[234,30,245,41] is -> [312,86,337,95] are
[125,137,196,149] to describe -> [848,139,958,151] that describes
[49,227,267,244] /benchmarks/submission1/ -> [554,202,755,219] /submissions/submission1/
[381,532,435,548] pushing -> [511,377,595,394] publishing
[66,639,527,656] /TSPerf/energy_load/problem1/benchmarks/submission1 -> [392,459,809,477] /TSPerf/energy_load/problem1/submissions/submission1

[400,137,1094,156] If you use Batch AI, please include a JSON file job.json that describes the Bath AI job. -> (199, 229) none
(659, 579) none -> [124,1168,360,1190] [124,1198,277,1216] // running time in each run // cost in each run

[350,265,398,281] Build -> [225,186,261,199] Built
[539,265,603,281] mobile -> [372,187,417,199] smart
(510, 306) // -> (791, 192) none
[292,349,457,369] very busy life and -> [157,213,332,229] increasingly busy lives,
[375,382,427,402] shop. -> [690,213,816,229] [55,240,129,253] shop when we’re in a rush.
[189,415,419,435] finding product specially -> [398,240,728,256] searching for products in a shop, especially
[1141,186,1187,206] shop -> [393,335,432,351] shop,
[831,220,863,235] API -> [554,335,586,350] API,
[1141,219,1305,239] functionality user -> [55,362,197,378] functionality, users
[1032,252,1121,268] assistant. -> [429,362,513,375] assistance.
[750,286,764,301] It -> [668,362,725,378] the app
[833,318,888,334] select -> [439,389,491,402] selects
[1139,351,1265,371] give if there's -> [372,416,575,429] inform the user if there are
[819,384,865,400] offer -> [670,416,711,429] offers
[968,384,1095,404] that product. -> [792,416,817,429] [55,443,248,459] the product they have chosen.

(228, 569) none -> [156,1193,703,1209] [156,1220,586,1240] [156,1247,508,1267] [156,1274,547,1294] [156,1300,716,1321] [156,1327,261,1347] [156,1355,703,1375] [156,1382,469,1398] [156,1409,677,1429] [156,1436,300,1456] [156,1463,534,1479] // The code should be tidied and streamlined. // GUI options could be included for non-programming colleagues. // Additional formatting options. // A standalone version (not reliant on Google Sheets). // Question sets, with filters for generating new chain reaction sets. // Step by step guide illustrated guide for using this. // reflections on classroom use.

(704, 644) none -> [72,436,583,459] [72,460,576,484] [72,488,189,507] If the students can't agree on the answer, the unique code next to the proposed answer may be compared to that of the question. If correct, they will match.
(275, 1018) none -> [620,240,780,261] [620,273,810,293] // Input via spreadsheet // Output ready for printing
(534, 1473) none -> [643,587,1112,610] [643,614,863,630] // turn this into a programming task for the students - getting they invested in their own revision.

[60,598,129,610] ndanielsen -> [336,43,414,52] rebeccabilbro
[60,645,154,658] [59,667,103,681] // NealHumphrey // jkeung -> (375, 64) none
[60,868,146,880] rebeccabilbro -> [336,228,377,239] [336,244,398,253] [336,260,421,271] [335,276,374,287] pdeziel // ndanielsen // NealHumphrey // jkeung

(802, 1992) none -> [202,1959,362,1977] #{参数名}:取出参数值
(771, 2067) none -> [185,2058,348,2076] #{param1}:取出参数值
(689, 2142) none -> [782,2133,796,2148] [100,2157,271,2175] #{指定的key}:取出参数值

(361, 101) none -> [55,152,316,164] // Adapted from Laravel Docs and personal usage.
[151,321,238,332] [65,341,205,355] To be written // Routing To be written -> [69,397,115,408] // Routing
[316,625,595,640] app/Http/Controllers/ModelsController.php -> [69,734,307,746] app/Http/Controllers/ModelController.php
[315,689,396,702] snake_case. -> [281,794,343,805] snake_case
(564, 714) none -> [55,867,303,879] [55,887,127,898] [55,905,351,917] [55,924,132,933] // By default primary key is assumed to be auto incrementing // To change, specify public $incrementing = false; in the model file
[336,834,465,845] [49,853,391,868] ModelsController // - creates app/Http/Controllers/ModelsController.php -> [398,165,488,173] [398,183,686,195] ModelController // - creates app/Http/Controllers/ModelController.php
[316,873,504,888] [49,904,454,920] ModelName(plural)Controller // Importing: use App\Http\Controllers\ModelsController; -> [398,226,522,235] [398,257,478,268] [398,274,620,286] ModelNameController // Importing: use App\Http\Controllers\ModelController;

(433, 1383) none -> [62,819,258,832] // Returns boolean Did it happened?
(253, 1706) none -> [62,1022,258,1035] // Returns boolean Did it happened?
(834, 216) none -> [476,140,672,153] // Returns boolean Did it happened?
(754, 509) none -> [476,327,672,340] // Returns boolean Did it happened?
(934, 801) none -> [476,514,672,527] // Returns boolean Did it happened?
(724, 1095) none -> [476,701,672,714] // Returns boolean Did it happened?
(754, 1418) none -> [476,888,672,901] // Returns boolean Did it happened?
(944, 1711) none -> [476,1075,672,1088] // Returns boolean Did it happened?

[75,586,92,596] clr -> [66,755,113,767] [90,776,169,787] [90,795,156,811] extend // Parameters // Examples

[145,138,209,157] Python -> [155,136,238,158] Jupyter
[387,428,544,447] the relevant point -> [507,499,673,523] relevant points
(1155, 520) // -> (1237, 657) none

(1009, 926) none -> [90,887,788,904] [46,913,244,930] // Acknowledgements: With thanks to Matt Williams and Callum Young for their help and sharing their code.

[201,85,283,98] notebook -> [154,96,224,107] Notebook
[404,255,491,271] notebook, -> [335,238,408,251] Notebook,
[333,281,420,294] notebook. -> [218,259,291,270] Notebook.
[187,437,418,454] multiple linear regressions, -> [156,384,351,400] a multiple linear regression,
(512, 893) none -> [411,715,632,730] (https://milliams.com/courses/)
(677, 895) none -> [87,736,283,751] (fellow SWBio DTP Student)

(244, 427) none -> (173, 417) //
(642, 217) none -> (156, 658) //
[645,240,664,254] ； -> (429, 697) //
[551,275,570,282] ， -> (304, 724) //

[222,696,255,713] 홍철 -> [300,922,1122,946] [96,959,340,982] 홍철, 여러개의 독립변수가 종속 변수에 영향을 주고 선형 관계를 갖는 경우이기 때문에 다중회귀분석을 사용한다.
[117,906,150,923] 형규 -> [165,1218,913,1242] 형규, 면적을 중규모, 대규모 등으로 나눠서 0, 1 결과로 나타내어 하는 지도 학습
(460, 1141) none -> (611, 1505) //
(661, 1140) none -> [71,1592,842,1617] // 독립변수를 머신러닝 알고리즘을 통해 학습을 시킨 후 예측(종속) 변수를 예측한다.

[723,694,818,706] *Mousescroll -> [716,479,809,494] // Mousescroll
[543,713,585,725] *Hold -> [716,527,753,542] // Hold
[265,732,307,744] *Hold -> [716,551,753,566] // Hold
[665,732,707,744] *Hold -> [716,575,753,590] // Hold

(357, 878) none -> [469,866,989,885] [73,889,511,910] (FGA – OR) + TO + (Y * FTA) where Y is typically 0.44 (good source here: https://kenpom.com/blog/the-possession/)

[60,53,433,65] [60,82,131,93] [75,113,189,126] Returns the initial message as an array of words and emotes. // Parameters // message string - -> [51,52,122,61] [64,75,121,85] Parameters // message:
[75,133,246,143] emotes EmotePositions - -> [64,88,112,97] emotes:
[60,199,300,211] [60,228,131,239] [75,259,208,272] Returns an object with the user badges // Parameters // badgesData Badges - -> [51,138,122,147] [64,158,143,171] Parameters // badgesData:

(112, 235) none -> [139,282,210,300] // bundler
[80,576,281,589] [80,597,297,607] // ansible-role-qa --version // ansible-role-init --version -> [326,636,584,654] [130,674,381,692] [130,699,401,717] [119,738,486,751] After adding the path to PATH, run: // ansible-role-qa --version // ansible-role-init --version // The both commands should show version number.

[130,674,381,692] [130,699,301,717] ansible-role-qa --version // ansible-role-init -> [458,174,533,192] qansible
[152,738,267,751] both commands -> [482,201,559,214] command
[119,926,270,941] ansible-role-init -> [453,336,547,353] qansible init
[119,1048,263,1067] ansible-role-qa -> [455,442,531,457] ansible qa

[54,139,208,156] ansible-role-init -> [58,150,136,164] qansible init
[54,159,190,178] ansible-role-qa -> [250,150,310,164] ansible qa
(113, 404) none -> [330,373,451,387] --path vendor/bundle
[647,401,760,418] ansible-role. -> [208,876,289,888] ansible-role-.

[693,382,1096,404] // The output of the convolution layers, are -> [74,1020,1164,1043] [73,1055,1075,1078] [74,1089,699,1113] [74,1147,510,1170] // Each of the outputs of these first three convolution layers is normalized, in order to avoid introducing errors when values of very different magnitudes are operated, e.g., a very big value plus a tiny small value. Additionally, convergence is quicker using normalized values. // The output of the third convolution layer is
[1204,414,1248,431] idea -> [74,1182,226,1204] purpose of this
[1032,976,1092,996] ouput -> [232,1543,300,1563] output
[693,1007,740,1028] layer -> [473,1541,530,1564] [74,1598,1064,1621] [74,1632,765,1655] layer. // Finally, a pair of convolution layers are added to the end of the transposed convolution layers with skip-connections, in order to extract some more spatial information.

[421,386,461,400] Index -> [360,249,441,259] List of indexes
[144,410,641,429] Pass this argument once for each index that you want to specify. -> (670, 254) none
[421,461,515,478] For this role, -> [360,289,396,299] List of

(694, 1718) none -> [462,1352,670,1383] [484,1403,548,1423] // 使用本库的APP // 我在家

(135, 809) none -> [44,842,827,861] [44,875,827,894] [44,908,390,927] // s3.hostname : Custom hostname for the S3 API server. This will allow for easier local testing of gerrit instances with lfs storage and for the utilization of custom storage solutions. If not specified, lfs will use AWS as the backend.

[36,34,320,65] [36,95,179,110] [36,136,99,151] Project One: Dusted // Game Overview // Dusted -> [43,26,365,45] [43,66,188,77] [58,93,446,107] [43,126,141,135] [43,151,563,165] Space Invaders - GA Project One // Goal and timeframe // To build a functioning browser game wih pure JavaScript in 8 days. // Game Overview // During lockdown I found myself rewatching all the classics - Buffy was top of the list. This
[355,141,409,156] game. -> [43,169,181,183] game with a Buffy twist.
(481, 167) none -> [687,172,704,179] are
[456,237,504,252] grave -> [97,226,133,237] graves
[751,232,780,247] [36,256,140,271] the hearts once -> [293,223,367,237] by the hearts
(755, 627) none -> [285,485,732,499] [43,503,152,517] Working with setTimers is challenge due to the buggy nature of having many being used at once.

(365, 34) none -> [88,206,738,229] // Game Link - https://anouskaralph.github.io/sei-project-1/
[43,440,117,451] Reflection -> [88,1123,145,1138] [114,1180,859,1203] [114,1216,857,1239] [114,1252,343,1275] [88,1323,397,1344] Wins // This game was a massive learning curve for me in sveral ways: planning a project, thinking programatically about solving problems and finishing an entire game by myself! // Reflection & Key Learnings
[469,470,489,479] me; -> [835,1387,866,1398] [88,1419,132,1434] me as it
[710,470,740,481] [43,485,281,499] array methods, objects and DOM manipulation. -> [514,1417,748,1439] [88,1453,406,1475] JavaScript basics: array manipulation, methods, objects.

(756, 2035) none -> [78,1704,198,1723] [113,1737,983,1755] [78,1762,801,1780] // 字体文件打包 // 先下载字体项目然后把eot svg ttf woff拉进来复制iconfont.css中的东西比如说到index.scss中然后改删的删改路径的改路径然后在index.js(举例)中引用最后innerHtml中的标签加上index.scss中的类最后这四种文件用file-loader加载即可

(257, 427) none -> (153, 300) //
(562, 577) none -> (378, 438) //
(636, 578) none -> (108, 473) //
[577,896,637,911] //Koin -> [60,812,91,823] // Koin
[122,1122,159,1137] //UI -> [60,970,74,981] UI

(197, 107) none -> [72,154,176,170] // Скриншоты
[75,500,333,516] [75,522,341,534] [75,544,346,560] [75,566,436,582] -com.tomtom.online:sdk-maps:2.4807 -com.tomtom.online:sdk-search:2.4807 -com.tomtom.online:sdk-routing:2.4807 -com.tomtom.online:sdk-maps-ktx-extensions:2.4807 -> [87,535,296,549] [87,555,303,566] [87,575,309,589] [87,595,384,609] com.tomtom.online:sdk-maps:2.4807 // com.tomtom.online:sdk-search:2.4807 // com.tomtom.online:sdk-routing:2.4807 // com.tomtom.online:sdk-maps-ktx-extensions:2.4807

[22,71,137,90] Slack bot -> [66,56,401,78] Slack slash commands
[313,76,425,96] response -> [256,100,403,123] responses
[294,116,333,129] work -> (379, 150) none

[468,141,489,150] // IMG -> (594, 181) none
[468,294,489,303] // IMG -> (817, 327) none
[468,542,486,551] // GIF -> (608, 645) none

→ **Required work**: In the data above, find the line with "(257, 427) none -> (153, 300) //" and the line with "(197, 107) none". Retype both, plus every line between them, exactly.

→ **Response to the exercise**:
(257, 427) none -> (153, 300) //
(562, 577) none -> (378, 438) //
(636, 578) none -> (108, 473) //
[577,896,637,911] //Koin -> [60,812,91,823] // Koin
[122,1122,159,1137] //UI -> [60,970,74,981] UI

(197, 107) none -> [72,154,176,170] // Скриншоты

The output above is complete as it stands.